With the hashtag #MyNextBigTrip, founder Sümer wants to visit all 40 department stores in Germany by bike over the coming weeks, collaborate for a few hours and talk to employees. The clash is big, writes Der Spiegel, who took part in a heated conversation between the CEO and the bicycle bidder. ‘It seems more like a PR trip for the founder’s bulging image than that the focus is on the deliveries’ work situation.’
Gorillas are in trouble, but how big are they? And what does that mean for competitors like Flink and Getir?
1. High cost
Money is the biggest problem right now. If there is no new round of financing in the foreseeable future, the bottom of the treasury is quickly in sight. German media estimate that Gorillas have a monthly price of $ 80 million. Redundancies and withdrawals from markets are therefore primarily a rapid cost reduction. The company recently expressed its ambition to generate profits across the board within 12 months.
The soaring monthly costs are the reason why investors are now looking extra critically at the flash delivery companies’ revenue model. “We know food delivery services have low margins,” investment director Maria Wagner of US private equity firm Beringea told Gründerszene. “It’s all about scaling quickly to gain as much market share as possible before competitors do. That’s why it takes big marketing costs and therefore big rounds of financing to win.”
2. Crisis in the capital market
Six months ago, these high costs were not an issue for lenders.

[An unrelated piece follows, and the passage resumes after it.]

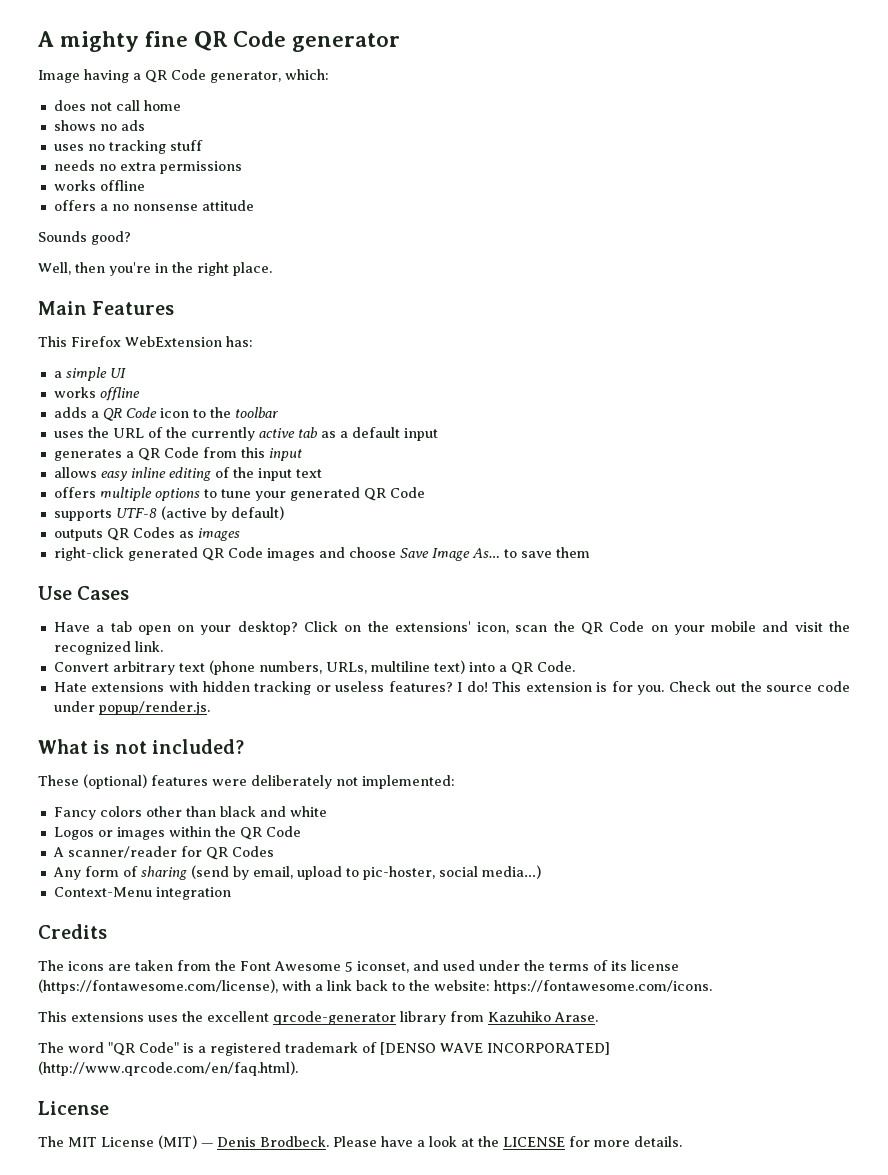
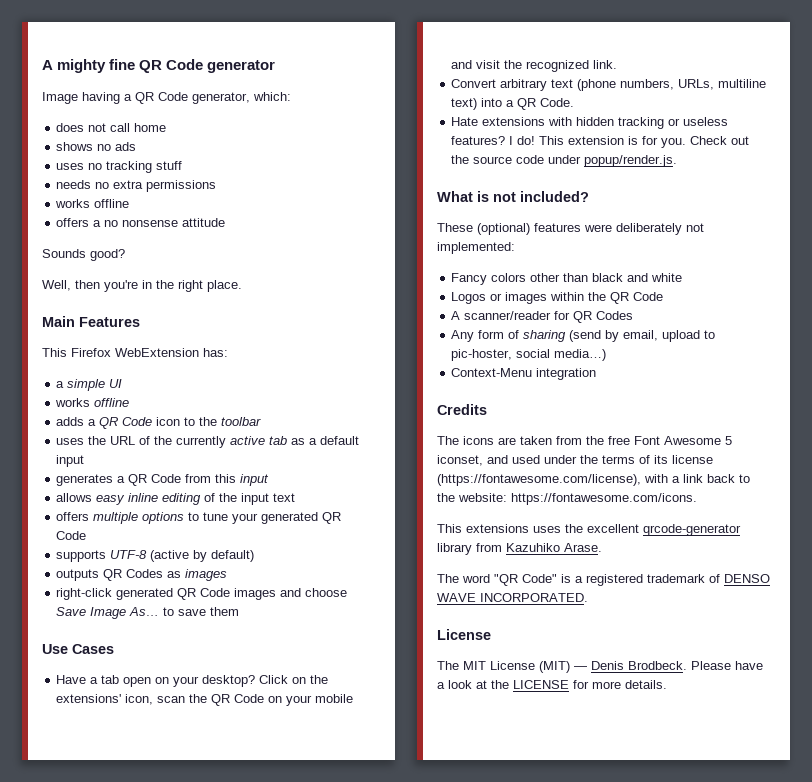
(236, 965) none -> [608,436,630,445] free
[380,1042,610,1055] [38,1061,298,1076] [DENSO WAVE INCORPORATED] (http://www.qrcode.com/en/faq.html). -> [724,574,770,583] [437,593,588,602] DENSO WAVE INCORPORATED.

Last year, many investment records were broken in the international capital market. But in 2022, it will be difficult to free up money for startups. And in the stock markets, tech startups like Delivery Hero are falling sharply. Funds with many shares in startups therefore therefore have fewer available resources to invest.
In addition, the US Federal Reserve announced in early May that it would raise interest rates and that the European Central Bank plans to do the same this summer. Then loans become more expensive – and risky investments in technology become less attractive.
As long as financial markets remain volatile, lenders are more likely to fund startups that are well on their way to becoming profitable, writes Die Welt. “It’s a major reason behind the layoffs of several major startups that have moved from the U.S. to Europe this spring.” Aggressive growth is no longer the goal. “To remain attractive to venture capitalists, it is now better to aim for break-even.”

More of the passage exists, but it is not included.